NABIRE, TOMEI.ID | Pemerintah Provinsi (Pemprov) Papua Tengah mendesak kepada seluruh Organisasi Perangkat Daerah (OPD) untuk mempercepat pelaksanaan program dan realisasi anggaran setelah capaian penyerapan anggaran hingga pertengahan tahun 2026 tercatat masih berada di kisaran 20 persen.
Penegasan tersebut disampaikan Wakil Gubernur Papua Tengah, Deinas Geley, melalui Staf Ahli Gubernur Bidang Ekonomi, Keuangan, dan Pembangunan, Herman Kayame, saat Apel Gabungan ASN dan Non-ASN di Halaman Kantor Gubernur Papua Tengah, Bandara Lama Nabire, Rabu (17/6/2026).

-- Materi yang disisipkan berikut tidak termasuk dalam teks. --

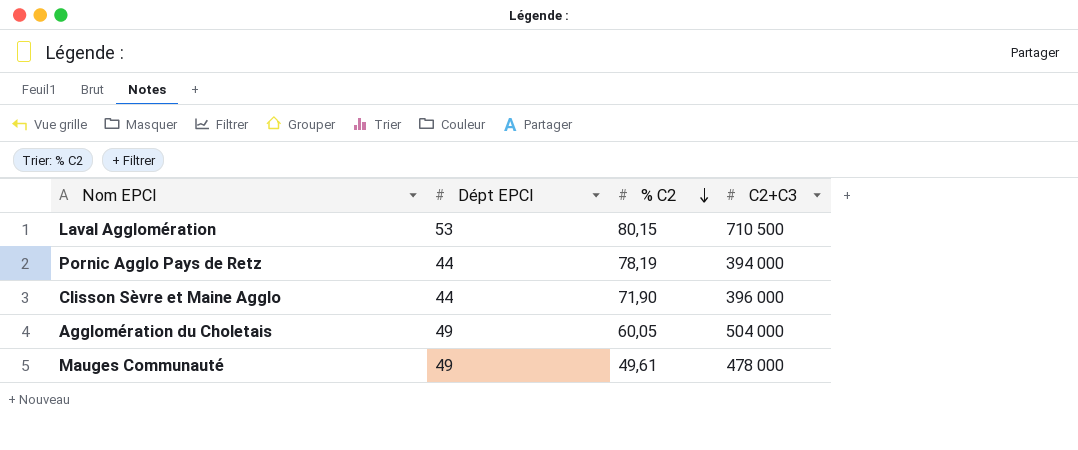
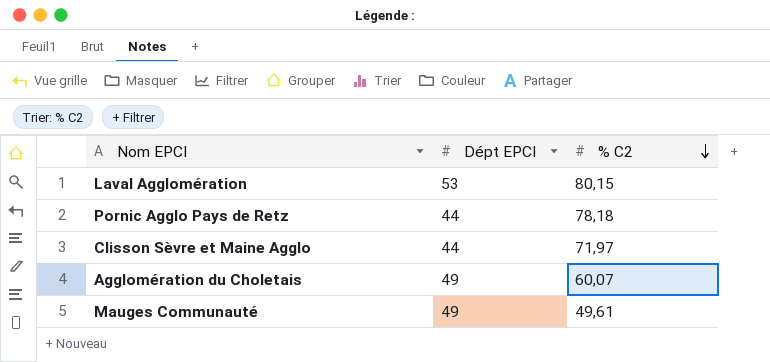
column C2+C3 | position: 4 -> none
Pornic Agglo Pays de Retz | % C2: 78,19 -> 78,18
Clisson Sèvre et Maine Agglo | % C2: 71,90 -> 71,97
Agglomération du Choletais | % C2: 60,05 -> 60,07

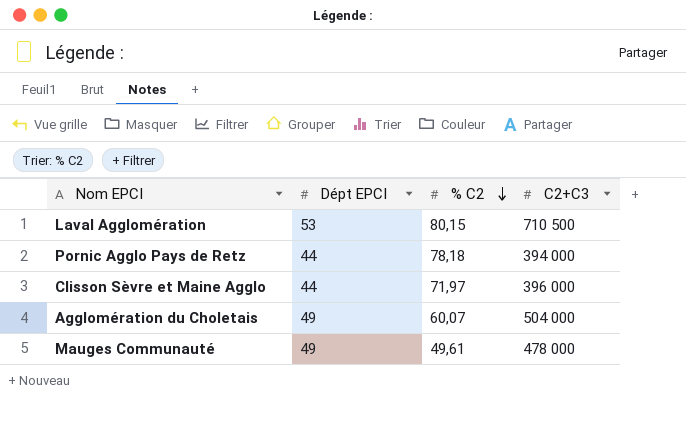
column C2+C3 | position: none -> 4

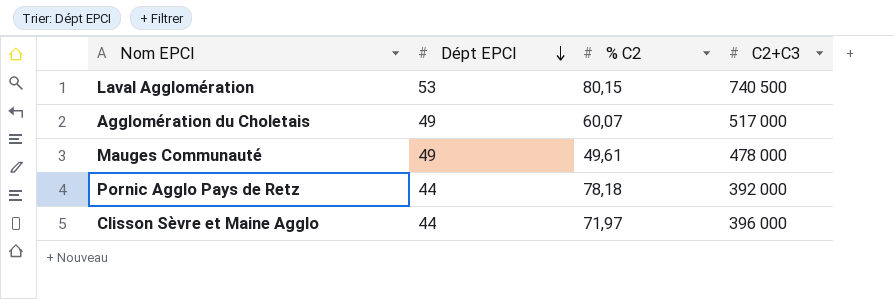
row order: % C2 descending -> Dépt EPCI descending
Laval Agglomération | C2+C3: 710 500 -> 740 500
Agglomération du Choletais | C2+C3: 504 000 -> 517 000
Pornic Agglo Pays de Retz | C2+C3: 394 000 -> 392 000

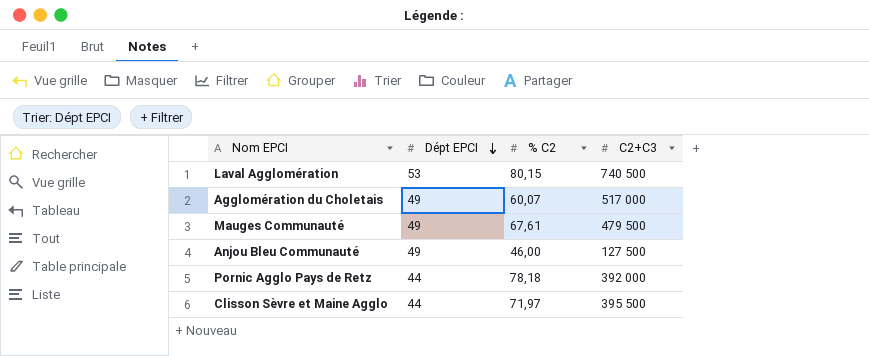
Mauges Communauté | % C2: 49,61 -> 67,61
Mauges Communauté | C2+C3: 478 000 -> 479 500
row Anjou Bleu Communauté: none -> 49 | 46,00 | 127 500
Clisson Sèvre et Maine Agglo | C2+C3: 396 000 -> 395 500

BACA JUGA: Pemprov Papua Tengah Ingatkan ASN Jangan Abaikan Pelayanan Publik Demi Piala Dunia
Pemerintah menilai rendahnya realisasi anggaran perlu menjadi perhatian serius seluruh pimpinan perangkat daerah agar target pembangunan yang telah ditetapkan dapat dicapai tepat waktu dan memberikan manfaat nyata bagi masyarakat.
Setiap OPD diminta segera melakukan evaluasi terhadap pelaksanaan kegiatan serta mengidentifikasi berbagai kendala yang menyebabkan lambatnya penyerapan anggaran dan pelaksanaan program.
“Percepatan penyerapan anggaran harus dilakukan secara tertib sesuai ketentuan dan tetap memperhatikan kualitas pelaksanaan kegiatan. Jangan sampai pekerjaan menumpuk di akhir tahun anggaran,” ujar Herman Kayame saat membacakan sambutan Wakil Gubernur Papua Tengah.
Selain percepatan realisasi program, perangkat daerah juga diminta memperkuat tata kelola keuangan, termasuk pengelolaan dan pertanggungjawaban Uang Persediaan (UP) yang harus dilakukan secara rutin, akuntabel, dan tepat waktu.
Dalam kesempatan tersebut, Pemprov Papua Tengah turut memberikan apresiasi kepada seluruh OPD yang telah menyelesaikan usulan program prioritas Tahun 2027 serta laporan inovasi Gubernur dan Wakil Gubernur Papua Tengah.
Menurut Herman Kayame, dokumen perencanaan tersebut menjadi fondasi penting dalam mewujudkan pembangunan yang terukur, tepat sasaran, dan berdampak langsung bagi masyarakat.
Pemprov Papua Tengah berharap percepatan realisasi anggaran dapat berjalan seiring dengan peningkatan kualitas pelayanan publik sehingga hasil pembangunan dapat segera dirasakan oleh masyarakat di seluruh wilayah Papua Tengah. [*].